Key property: Infinitesimal increment has variance \(dt\):

\[ dw \sim \mathcal{N}(0, dt) \quad \Rightarrow \quad dw = \sqrt{dt}\,\varepsilon, \quad \varepsilon \sim \mathcal{N}(0, 1) \]

Itô's Lemma

For a function \(f(x, t)\) where \(x\) follows an SDE:

\[ df = \left(\frac{\partial f}{\partial t} + \frac{\partial f}{\partial x} \mu + \frac{1}{2}\frac{\partial^2 f}{\partial x^2}\sigma^2\right)dt + \frac{\partial f}{\partial x}\sigma\,dw \]

Key difference from ordinary calculus: The \(\frac{1}{2}\sigma^2\) term appears due to stochastic nature.

Fokker-Planck Equation

The probability density \(p_t(x)\) evolves according to:

\[ \frac{\partial p_t}{\partial t} = -\nabla \cdot (f p_t) + \frac{1}{2}g^2 \nabla^2 p_t \]

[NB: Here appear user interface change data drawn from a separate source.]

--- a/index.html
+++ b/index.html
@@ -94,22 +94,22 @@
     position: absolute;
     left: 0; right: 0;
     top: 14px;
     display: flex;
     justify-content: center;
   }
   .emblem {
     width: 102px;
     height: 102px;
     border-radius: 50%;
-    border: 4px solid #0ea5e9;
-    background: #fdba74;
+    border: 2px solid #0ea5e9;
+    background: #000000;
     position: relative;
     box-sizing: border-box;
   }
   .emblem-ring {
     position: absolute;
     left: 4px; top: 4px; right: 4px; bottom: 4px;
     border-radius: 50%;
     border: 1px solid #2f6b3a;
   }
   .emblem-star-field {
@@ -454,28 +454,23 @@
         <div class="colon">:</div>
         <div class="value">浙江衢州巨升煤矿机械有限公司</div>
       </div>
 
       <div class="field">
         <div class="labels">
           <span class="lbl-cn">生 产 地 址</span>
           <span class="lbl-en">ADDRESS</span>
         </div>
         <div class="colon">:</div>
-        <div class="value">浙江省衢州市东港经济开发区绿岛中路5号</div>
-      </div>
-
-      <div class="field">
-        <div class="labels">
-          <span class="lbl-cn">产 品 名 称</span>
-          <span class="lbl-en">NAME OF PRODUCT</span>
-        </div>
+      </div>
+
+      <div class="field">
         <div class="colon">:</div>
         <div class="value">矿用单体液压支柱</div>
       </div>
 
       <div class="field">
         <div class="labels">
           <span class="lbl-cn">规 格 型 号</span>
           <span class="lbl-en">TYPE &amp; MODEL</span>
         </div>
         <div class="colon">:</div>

Interpretation: Describes how probability mass flows and diffuses over time.


Advantages of SDE View

Theoretical Benefits

Unified framework: All diffusion variants in one formulation ✅ Rigorous analysis: Connects to classical stochastic calculus ✅ Probability flow ODE: Deterministic sampling with same marginals ✅ Flexible discretization: Any number of steps, adaptive solvers

Practical Benefits

Fast sampling: DDIM uses 10-50 steps vs 1000 for DDPM ✅ Exact likelihood: Can compute via probability flow ODE ✅ Interpolation: Smooth paths in latent space ✅ Controllability: Easier to design new corruption processes

Limitations

Complexity: Requires stochastic calculus background ❌ Abstraction: Less intuitive than discrete view ❌ Implementation: Need to choose discretization carefully


Comparison: Discrete vs Continuous

Aspect Discrete (DDPM) Continuous (SDE)
Time Fixed steps \(t = 0, 1, \ldots, T\) Continuous \(t \in [0, T]\)
Notation \(\alpha_t\), \(\bar{\alpha}_t\), products \(\beta(t)\), integrals
Forward Markov chain Stochastic process
Reverse Learned transitions Reverse SDE/ODE
Sampling Fixed schedule Flexible steps
Theory Discrete probability Stochastic calculus
Intuition More concrete More abstract
Flexibility Less More

Key insight: They describe the same underlying process, just in different mathematical languages.


Learning Path

For Beginners

  1. Start here: Understand the basic idea (this document)
  2. DDPM connection: See how discrete and continuous relate
  3. VP-SDE solution: Closed-form marginals
  4. Sampling: Reverse SDE vs probability flow ODE

For Deep Dive

  1. Mathematical foundations: Brownian motion, Itô calculus
  2. Fokker-Planck equation: How probability densities evolve
  3. Score matching: Why and how we learn scores
  4. Advanced topics: Manifolds, optimal transport, flow matching

Document Organization

This SDE documentation is organized into focused topics:

Core Theory

DDPM Connection

Mathematical Foundations

Solutions and Sampling


Key Takeaways

Conceptual

  1. Diffusion models are continuous-time processes discretized for computation
  2. The forward process is designed, not learned (key simplification)
  3. Only the score function is learned (via denoising/noise prediction)
  4. Reverse SDE and probability flow ODE give same marginals (stochastic vs deterministic)

Practical

  1. DDPM is Euler-Maruyama discretization of VP-SDE
  2. DDIM is ODE solver for probability flow ODE
  3. Fewer steps possible with better solvers (adaptive, higher-order)
  4. Score = negative noise / noise level (connection to DDPM)

Mathematical

  1. Brownian motion provides randomness with \(\sqrt{dt}\) scaling
  2. Fokker-Planck describes probability evolution (forward equation)
  3. Reverse SDE requires score function (Anderson's theorem)
  4. Probability flow ODE is deterministic (same marginals as SDE)

Within GenAI Lab

External Resources

  • Song et al. (2021): Score-Based Generative Modeling through SDEs
  • Anderson (1982): Reverse-time diffusion equation models
  • Särkkä & Solin (2019): Applied Stochastic Differential Equations

Summary

The SDE view provides a unified, continuous-time perspective on diffusion models:

  • Forward SDE: Gradually destroys data structure (designed, not learned)
  • Reverse SDE: Reconstructs data by reversing the process (requires score)
  • Score function: Gradient of log density (learned via denoising)
  • Probability flow ODE: Deterministic alternative with same marginals

Key advantage: Flexibility in sampling (any number of steps, adaptive solvers) while maintaining theoretical rigor.

Connection to practice: DDPM and DDIM are specific discretizations of the continuous SDE/ODE framework.